Saturday, January 15, 2011

Eat Eggs for Protein

Recently, I wrote a post about how protein is overrated. However, it is still very important. On that particular blog entry, I spoke about how it is asinine to think that you need all these protein shakes, pills, and supplements, and that, unless you are taking steroids or on growth hormones, your body can only handle and/or need so much protein at one time. Anyway, that's enough about how the marketing world has ruined the perspective of protein, and that is another reason why I'm speaking about the incredible, edible egg.

Yes folks, just like the old days, we're talking about eating eggs for protein. Don't even bother thinking about those cholesterol myths, unless you already have an existing medical problem. If you'd like to read why I say such things, visit my "Cholesterol Myths Debunked" post that I wrote on a website of mine a while back, for more information.

Now, back to the subject... Eggs, when consuming both the egg whites and the yolk, are a complete source of protein and provide loads of essential amino acids. Plus, the egg yolks - due to the sulfur content, also help detoxify the body. Speaking of "back in the day" when you would see or hear about how bodybuilders drank raw eggs, I would definitely pass on that option of intake. The risks for getting salmonella nowadays, in my opinion, would be higher due to the mass demand for egg production and the way many chickens are raised in crowded, stressful conditions. There is no need to drink raw eggs, and there are so many delicious ways to prepare them. One minor suggestion, is that if you have a few extra cents, go ahead and try to purchase the eggs that contain the Omega-3 fatty acids; it's just another added benefit to the already healthy, nutritious egg. By the way, eggs are not only good for protein, but they are packed with key nutrients that help keep your body strong and healthy.
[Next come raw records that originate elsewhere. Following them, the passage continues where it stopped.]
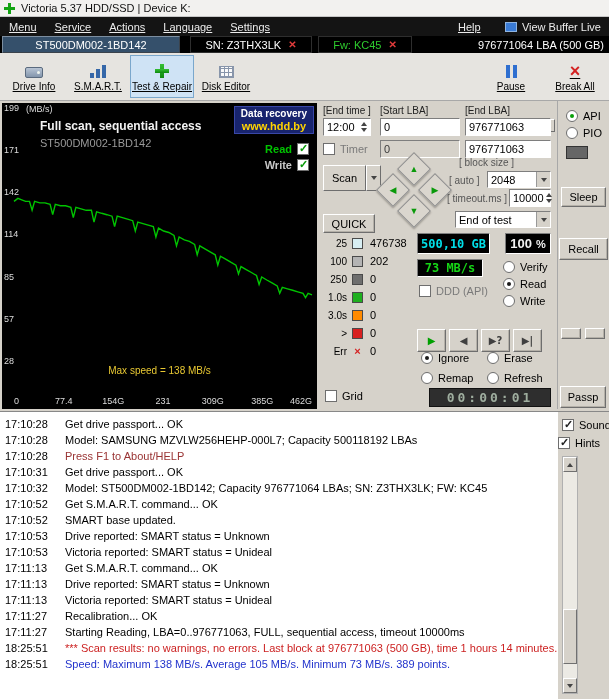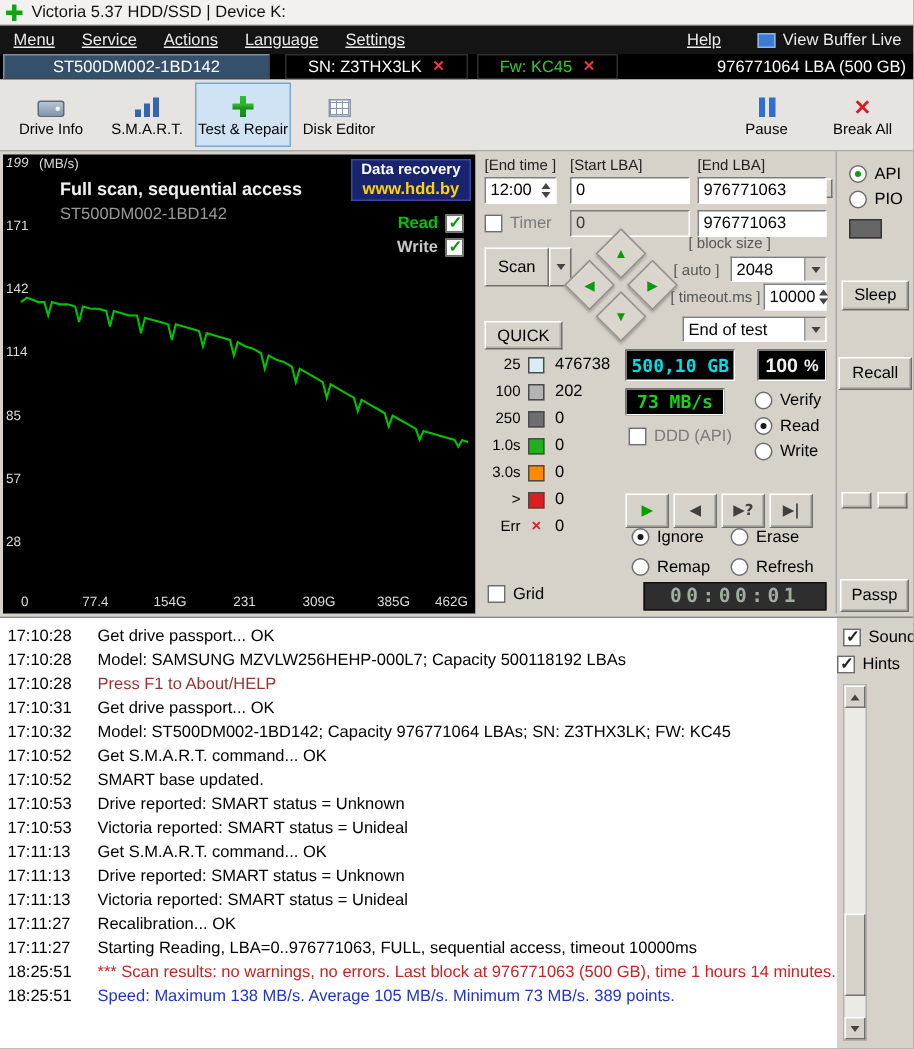"Drive Info" .toolbar { text-decoration: none -> underline }
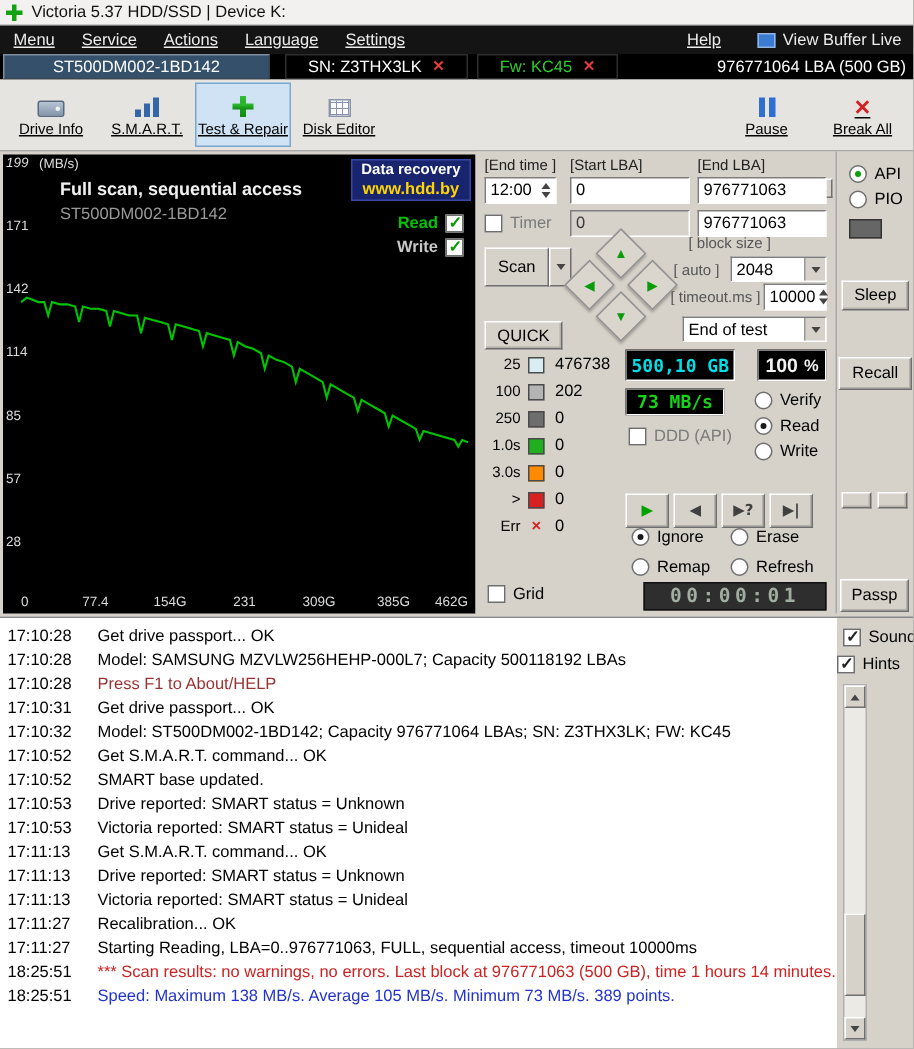"199" div.ytick { font-style: italic -> none }
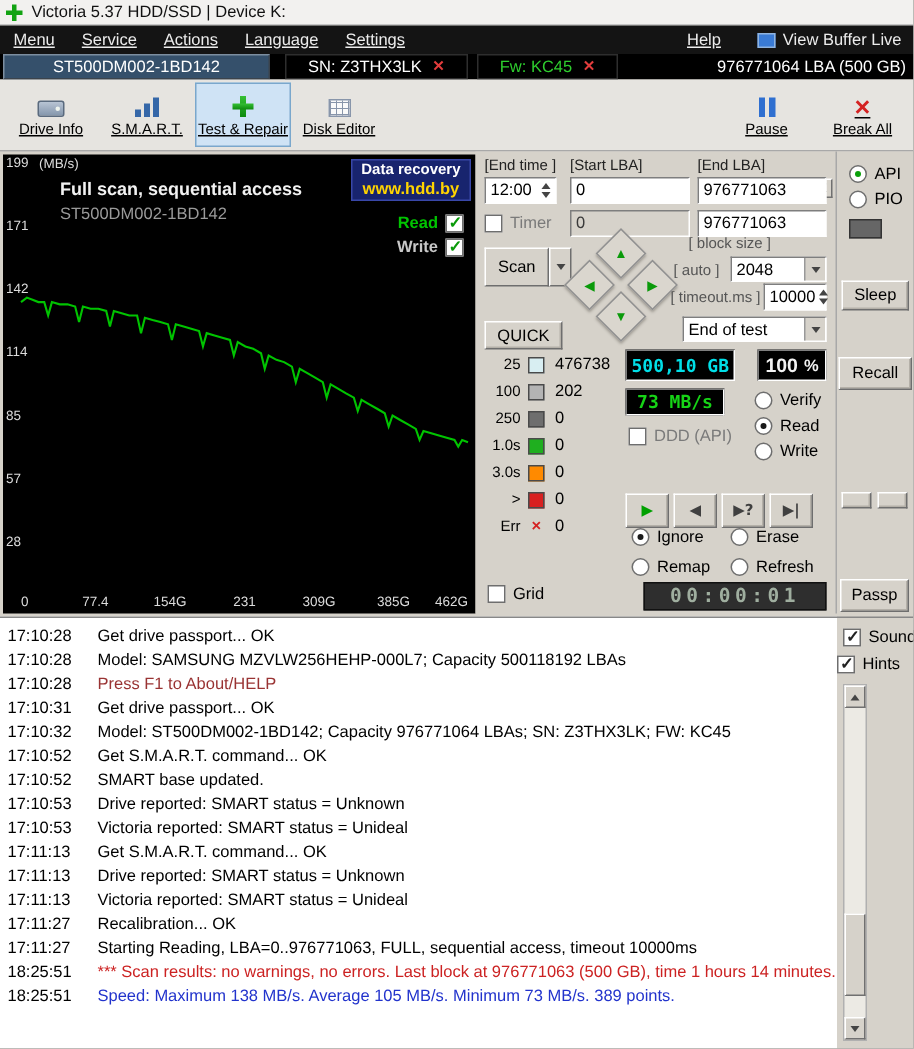"Max speed = 138 MB/s" div.c-note { html: none -> <div>Max speed = 138 MB/s</div> }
In addition to all of this, eggs are also a good source of the amino acid Taurine. If you'd like to read about why this is important, visit the blog post "Health Benefits of Taurine."

Okay, now that we realize that this stuff is not bad like many wanna-be health gurus often try to tell ya, how do like 'em? A quick & easy way is to simply fry them up in a healthy Omega-3 rich oil, such as Canola oil. Many people like to scramble their eggs; just make sure you butter the pan before you go to fry your scrambled eggs. Personally, I add a little seasoned salt, pepper, hot sauce, and milk to my scrambled eggs before pouring them into the frying pan, and it comes out rather tasty and unlike the typical, basic scrambled eggs that usually hit people's breakfast plate. If you're watching your calories and are looking for the lowest calorie version, hard-boiled eggs are the way to go. Just put the eggs in a sauce pan filled with water, boil for about 7 to 10 minutes; replace the hot water with cold - to cool them off; crack and peel the shell; season to taste and enjoy.

Now, there are a few things you can do with hard-boiled eggs. One, is the way I just mentioned prior. Two, you can pickle them in a jar to enjoy at a later date, and three, you can prepare deviled eggs. I love deviled eggs, and I used to only eat them during the holidays when my granny made 'em. But this last Christmas I got to thinking, "you know, these things appear to be simple to make, yet I've never even tried to do this." Let me just say, they are no problem at all to make and if you're on a diet that requires excellent sources of protein, the recipe below may be just what you're looking for - especially if you are getting tired of eating eggs prepared the same old ways (boiled, fried, scrambled).

Quick & Easy Recipe for Deviled Eggs:

"Classic Deviled Eggs" [Great for any occasion; serve chilled]

6 boiled eggs, 3 tablespoons mayonnaise or salad dressing, 1 tablespoon sugar, 1 teaspoon mustard, 1 teaspoon vinegar, 1/4 teaspoon salt & pepper.
---Side Note: I usually replace the teaspoon of vinegar and tablespoon of sugar with a couple tablespoons of sweet relish.

To hard cook eggs, place eggs in enough cold water to cover completely and bring to a rolling boil over high heat; reduce heat to a lower boil and cook an additional 12 minutes (I rarely cook them over 10 minutes, but that's what the recipe says). Promptly chill the eggs in ice water to help keep the yolks bright yellow.
Remove shells from eggs and halve lengthwise with a knife. Carefully remove the yolks and place in a medium bowl. Mash yolks with a fork. Add remaining ingredients; mix well. Lightly spoon mixture back into egg white halves. Garnish with a light sprinkling of paprika (optional). Refrigerate until served.

Well, there you have it... Now, go eat some eggs for protein; they're good for you!